Comparison of Iris pseudacorus wetland systems with unplanted systems on pollutant removal and microbial community under nanosilver exposure

Abstract

Rapidly developing industry raises concerns about the environmental risks of silver nanoparticles (AgNPs), but the effects of AgNPs on the performance and microbial community in the constructed wetlands remain unclear. In this study, long-term exposure of AgNPs in two VFCWs was conducted to determine the effects of AgNPs on the pollutant removal and microbial community structure. Before exposing AgNPs, the water quality of effluent was better in planted wetland (CW2), compared with unplanted wetland (CW1). After continuous exposure of 100μg/L AgNPs, the COD (chemical oxygen demand) removal of two CWs had no difference. However, addition of AgNPs reduced the nitrogen and phosphorus removal in two CWs, with decreasing average removal efficiencies of ammonia nitrogen from 46.31% to 32.09% and 59.66% to 51.06%, total nitrogen from 57.76% to 43.78% and 67.35 to 60.58%, total phosphorus from 71.29% to 59.31% and 67.35% to 60.58%, respectively. The vegetable wetlands showed higher resistances to AgNPs loading than unplanted wetlands. In addition, AgNPs accumulated in the wetland substrate, especially in the soil layer with the silver concentration of approximately 4.32μg/g. The small portion of silver was found in plant tissues, and plants played a minor role to remove the AgNPs from wastewater. Moreover, the constructed wetlands could effectively remove the AgNPs from the synthetic wastewater.
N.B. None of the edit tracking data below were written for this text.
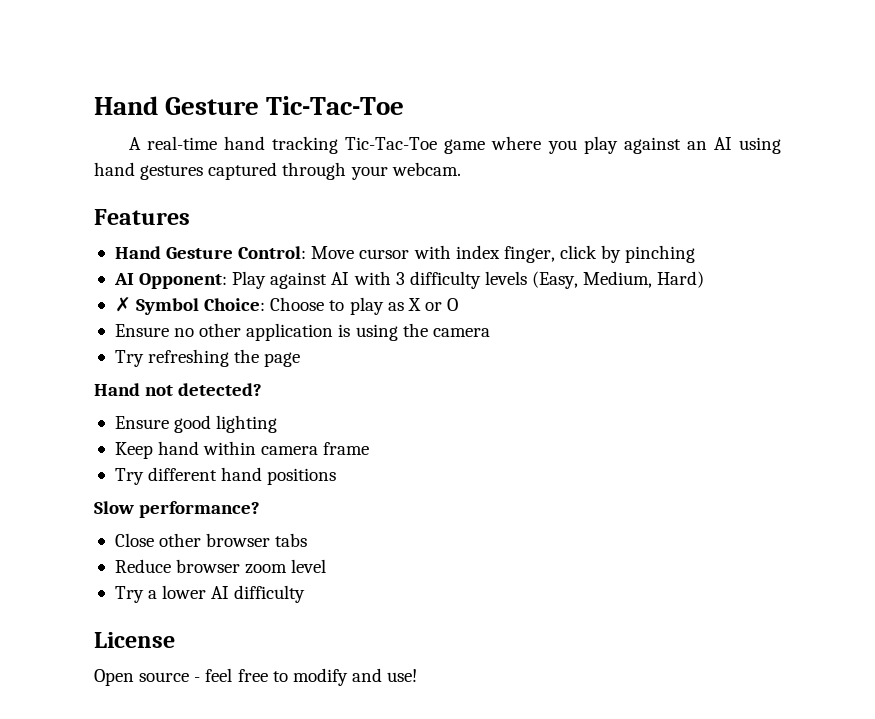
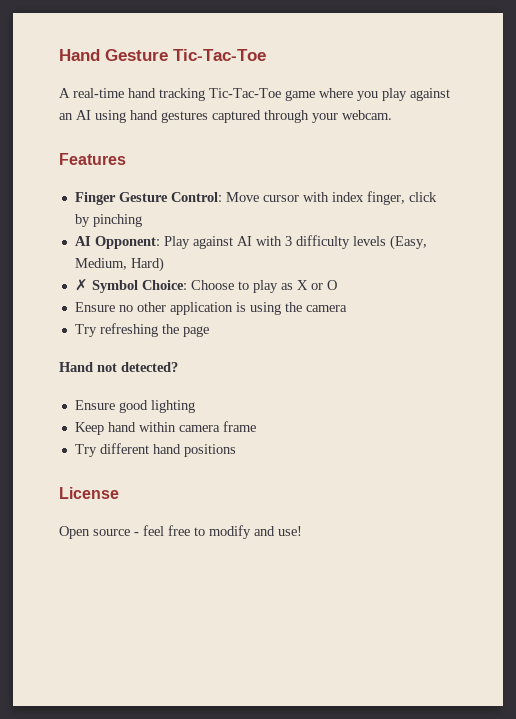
- Hand Gesture Control: Move cursor with index finger, click by pinching
+ Finger Gesture Control: Move cursor with index finger, click by pinching
- Slow performance?
- Close other browser tabs
- Reduce browser zoom level
- Try a lower AI difficulty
The illumine high-throughput sequencing results demonstrated the variations of the bacterial community structure at the exposure of AgNPs. The results showed that the dominant phyla were Proteobacteria, Acidobacteria and Bacteroidetes. Compared with unplanted wetlands, the contents of several nitrifying bacteria such as Candidatus Nitrososphaera (AOA) and Nitrospira (NOB) at genus level increased, leading to the higher nitrogen removal in the planted wetlands.